Addressing the treatment of zeh/zot, Rojtman begins with a concise, lucid explanation of its linguistic function as a demonstrative. She shows that the first levels of traditional Jewish exegesis (literal through parabolic) conform to this "norm" of deictic and anaphoric functionality in the Hebrew grammars and the Midrash (16-22). We quickly move, however, to an unusual (to the non-midrashic mind) extension of the referential function of the demonstrative to an "anaphorization", or, borrowing Ehlich’s designation, "textual deictic" (172, n. 11).

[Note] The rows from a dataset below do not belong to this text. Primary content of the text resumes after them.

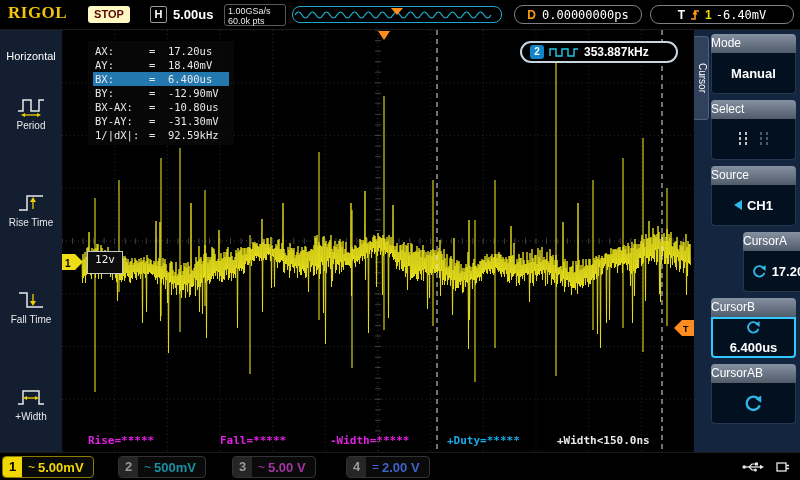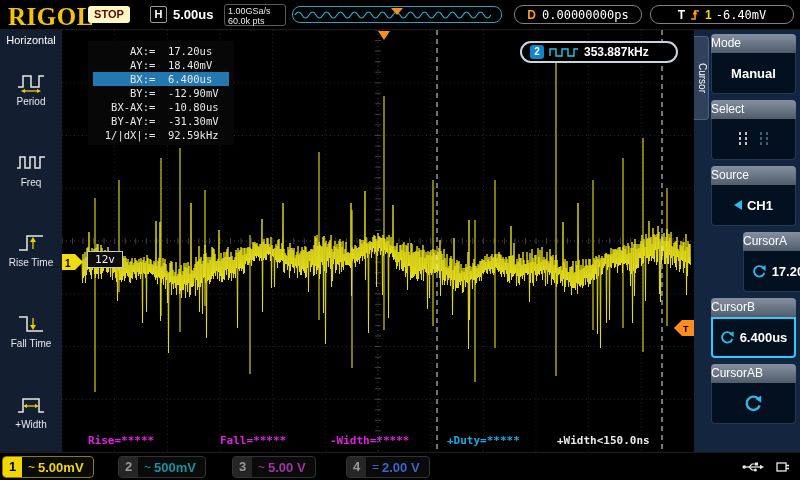--- a/index.html
+++ b/index.html
@@ -10,7 +10,7 @@
   
   #topbar{position:absolute;left:0;top:0;width:800px;height:30px;background:#000;border-bottom:1px solid #1b1b1b;}
   .brand{position:absolute;left:8px;top:3px;font-family:"Liberation Serif",serif;font-weight:bold;
-    font-size:25px;color:#f2c40c;letter-spacing:.5px;}
+    font-size:17px;color:#f2c40c;letter-spacing:.5px;}
   .stop{position:absolute;left:88px;top:6px;width:42px;height:17px;background:#fef9c3;border-radius:3px;
     color:#5c0404;font-size:11px;font-weight:bold;text-align:center;line-height:17px;}
   .hbox{position:absolute;left:150px;top:6px;display:flex;align-items:center;gap:6px;}

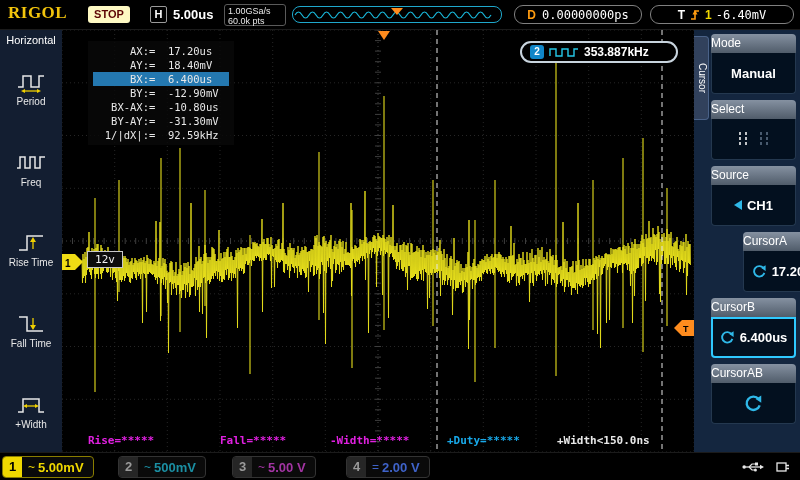--- a/index.html
+++ b/index.html
@@ -32,7 +32,7 @@
 
   
   #leftbar{position:absolute;left:0;top:30px;width:62px;height:422px;background:#131e31;display:flex;flex-direction:column;}
-  .side-title{color:#fff;font-size:11px;text-align:center;padding:4px 0 2px;}
+  .side-title{color:#fff;font-size:11px;text-align:center;padding:20px 0 2px;}
   .side-item{flex:1;display:flex;flex-direction:column;align-items:center;justify-content:center;gap:2px;cursor:pointer;}
   .side-item .lbl{color:#e8e8e8;font-size:10px;}
 

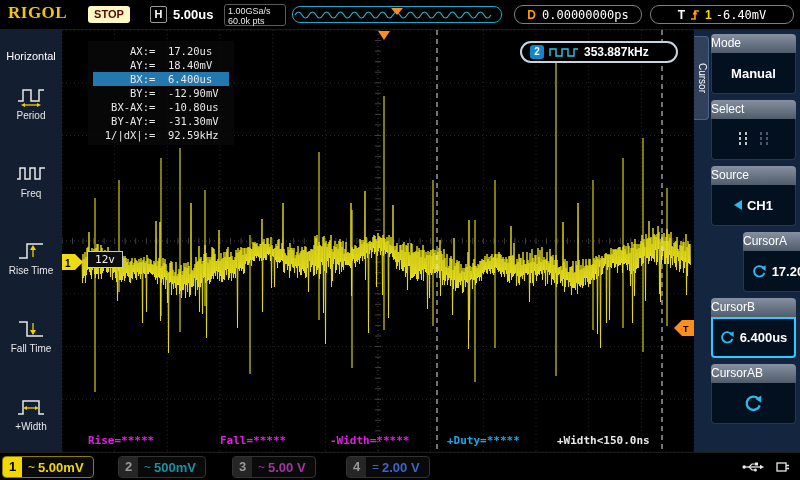--- a/index.html
+++ b/index.html
@@ -41,7 +41,7 @@
   #scope{position:absolute;left:0;top:0;}
   #cursor-box{position:absolute;left:26px;top:11px;width:146px;background:rgba(8,8,8,.82);padding:3px 5px;
     font-family:"DejaVu Sans Mono",monospace;font-size:10.5px;color:#e8e8e8;}
-  .cr-row{display:flex;height:14px;line-height:14px;padding:0 2px;text-align:right;}
+  .cr-row{display:flex;height:14px;line-height:14px;padding:0 2px;}
   .cr-l{width:54px;}
   .cr-v{white-space:pre;}
   .cr-row.hl{background:#2478b0;}

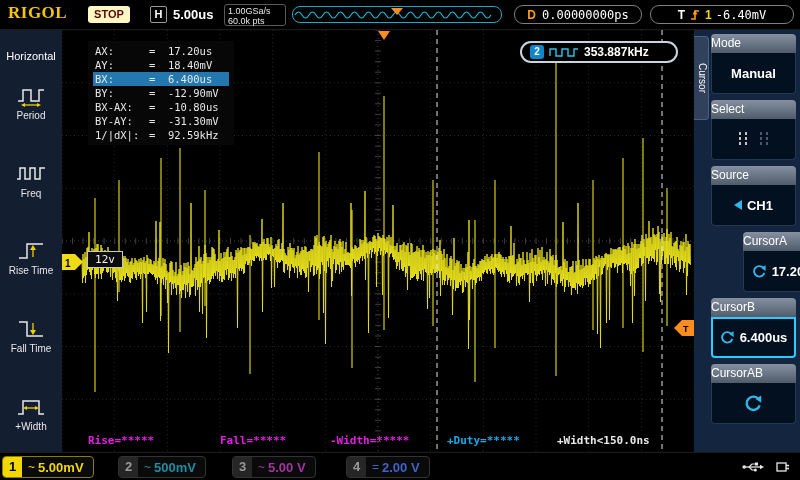--- a/index.html
+++ b/index.html
@@ -131,12 +131,6 @@
       <span class="lbl">Period</span>
     </div>
 
-    <div class="side-item">
-      <svg width="32" height="24" viewBox="0 0 32 24">
-        <path d="M2,17 H5 V6 H10 V17 H15 V6 H20 V17 H25 V6 H30" stroke="#e8e8e8" fill="none" stroke-width="1.5"></path>
-      </svg>
-      <span class="lbl">Freq</span>
-    </div>
 
     <div class="side-item">
       <svg width="32" height="24" viewBox="0 0 32 24">

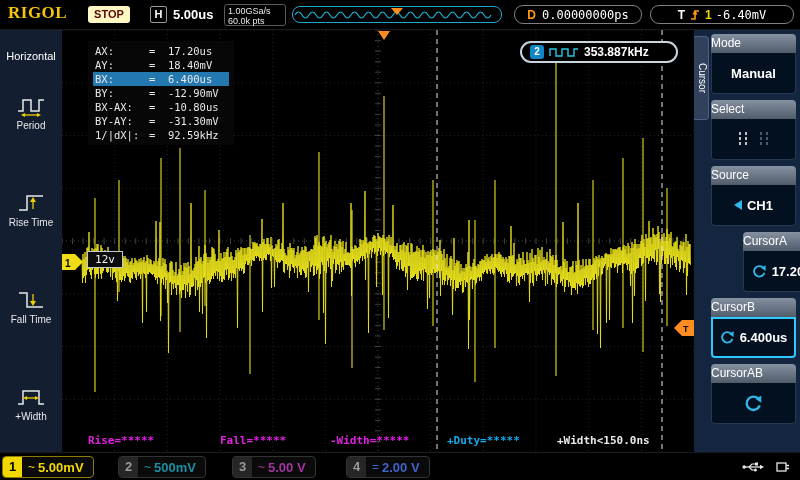--- a/index.html
+++ b/index.html
@@ -53,7 +53,7 @@
   #meas-row{position:absolute;left:0;top:404px;width:632px;height:14px;
     font-family:"DejaVu Sans Mono",monospace;font-size:11px;font-weight:bold;}
   .meas{position:absolute;top:0;}
-  #ch-label{position:absolute;left:25px;top:221px;width:36px;height:17px;border:1px solid #c8c8c8;background:#0c0c0c;
+  #ch-label{position:absolute;left:25px;top:221px;width:36px;height:23px;border:1px solid #c8c8c8;background:#0c0c0c;
     color:#f0f0f0;font-size:11px;font-family:"DejaVu Sans Mono",monospace;text-align:center;line-height:15px;}
 
   

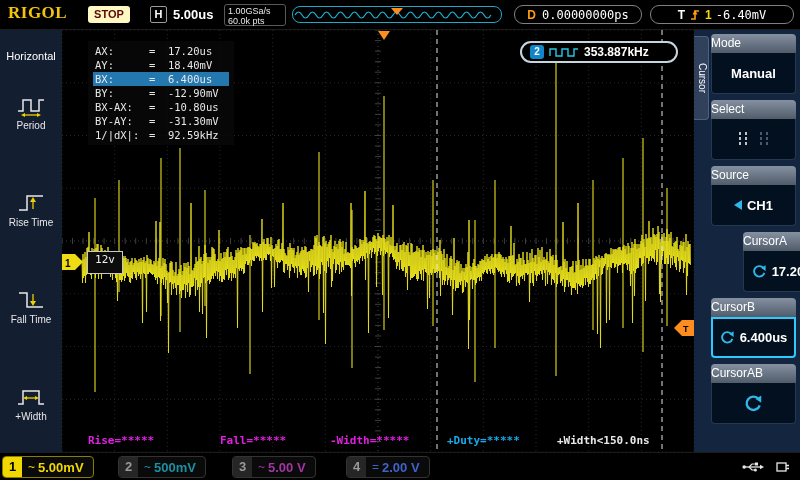--- a/index.html
+++ b/index.html
@@ -65,7 +65,7 @@
     color:#fff;font-size:12px;text-align:left;line-height:19px;}
   .mi-value{height:41px;background:#03101f;border:1px solid #24384f;border-top:none;border-radius:0 0 4px 4px;
     display:flex;align-items:center;justify-content:center;gap:5px;color:#fff;font-size:13px;font-weight:bold;}
-  .mi.selected .mi-value{border:2px solid #2fc9ff;}
+  .mi.selected .mi-value{border:2px solid #2fc9ff;flex-direction:column;}
   #mi-0{top:4px;} #mi-1{top:70px;} #mi-2{top:136px;} #mi-3{top:202px;margin-left:32px;} #mi-4{top:268px;} #mi-5{top:334px;}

That is, "the meaning of the passage is to be sought in a preceding occurrence of Zeh" (172, n.11) – a method used in the Midrash and known in Hebrew as gezerah shavah:

"… one text [is] embedded within the other, the former being connoted by the common term zeh or zot, which occurs in both verses. Here the referentialization is internal, intertextual in the literal sense of the term" (52).

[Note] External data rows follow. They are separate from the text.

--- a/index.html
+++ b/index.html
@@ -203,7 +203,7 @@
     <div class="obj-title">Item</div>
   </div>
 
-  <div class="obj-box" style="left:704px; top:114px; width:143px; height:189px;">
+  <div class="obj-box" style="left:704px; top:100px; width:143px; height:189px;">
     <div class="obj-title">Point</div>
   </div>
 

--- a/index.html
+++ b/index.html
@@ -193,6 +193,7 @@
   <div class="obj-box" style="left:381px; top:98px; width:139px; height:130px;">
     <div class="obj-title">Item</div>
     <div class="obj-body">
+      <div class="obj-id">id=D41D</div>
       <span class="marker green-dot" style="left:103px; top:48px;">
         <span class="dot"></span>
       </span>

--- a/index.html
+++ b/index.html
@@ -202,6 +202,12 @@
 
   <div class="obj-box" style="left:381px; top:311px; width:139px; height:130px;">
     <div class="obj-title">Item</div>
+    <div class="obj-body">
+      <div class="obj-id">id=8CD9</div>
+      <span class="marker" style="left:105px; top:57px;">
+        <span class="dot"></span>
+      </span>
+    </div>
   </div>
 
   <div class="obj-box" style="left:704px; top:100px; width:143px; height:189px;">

Rojtman gives a plentitude of examples to show this hermeneutic in operation. It amounts to a "semanticization" (50, 51) of the demonstrative and a shift in category from demonstrative to noun, which even in the field of grammaticalization is a reversal, though the comparison is a leap since grammaticalization is diachronic whereas the categorial shifts in focus are synchronic. In terms of semiotics, zeh as the signifier, by reference, is extracted from the text, given significance, and re-inserted as the signifier of a semanticized theme (58). Thus the categorial "shift" is semantic in nature, yet zeh/zot retains the syntactic function of a demonstrative.

As startling as gezerah shavah might be to those of a formal linguistic or conventional exegetical orientation, at least the referents are contextualized and bounded by linguistic content. It is the hermeneutic step away from context and into the Kabbalah that presents more of a challenge. Rojtman acknowledges this divergence by stating that the "level of the interpretation of Sod [is] radically discontinuous with respect to the lower levels of exegesis" (99). Later, after deftly wading through a clarifying exposition of zeh/zot in the Kabbalah, she shows the "discontinuous" nature of these systems evidenced in the treatment of the demonstrative as two "paths":

"On the one hand, on the basis of the structures of the text, a subtle semantic construction develops a series of connoted actualizations. On the other, a network of symbols projects an organized thematic ensemble into each term of the sacred language. "Textual" hermeneutics proper, which brings together the first three levels of exegesis…, is thus radically distinguished, by its semantic relations as well as by the laws of its functioning, from the solutions governed by anagogy" (119).

What rises to the forefront at a number of points in Rojtman’s analysis is the concern for coherence between these seemingly incompatible hermeneutics. And therein is the beauty and skill of chapters three and four; chapter three elucidating the place of zeh/zot within the "secret/coded" language of Sod; chapter four bringing coherence between Midrash and Kabbalah.

As might be expected when examining mystical symbolics, one almost presupposes a lack of logical integrity and a weak, if any, coherence system. Rojtman shows that the "discontinuous" paths followed by "the lower levels of exegesis" and the Kabbalah are actually motivated by surprising consistency and constrained by a logic "beyond the obvious features of the text" (106). Indeed, when one takes on the final two chapters of Black Fire on White Fire, it is like stepping into an area of linguistic/philosophical speculation that tempts the exegetical scholar yet frightens at the same time.

Rojtman’s conclusion is a description of the very coherence system hinted at throughout her work. If one is to question the discoveries explicated throughout the book and finalized in chapters four and five, such questions would have to address the conclusions for coherence first. Here Rojtman states that "the text—the labyrinthine paths of meaning—is only a new modality, another unveiling of this unique underlying structure" (159). Rather than argue that point, it would be a worthy task to examine other hermeneutic systems of the same time (ancient through early medieval) to see if there is additional evidence for a universal, constraining semiotic motivating coherence systems.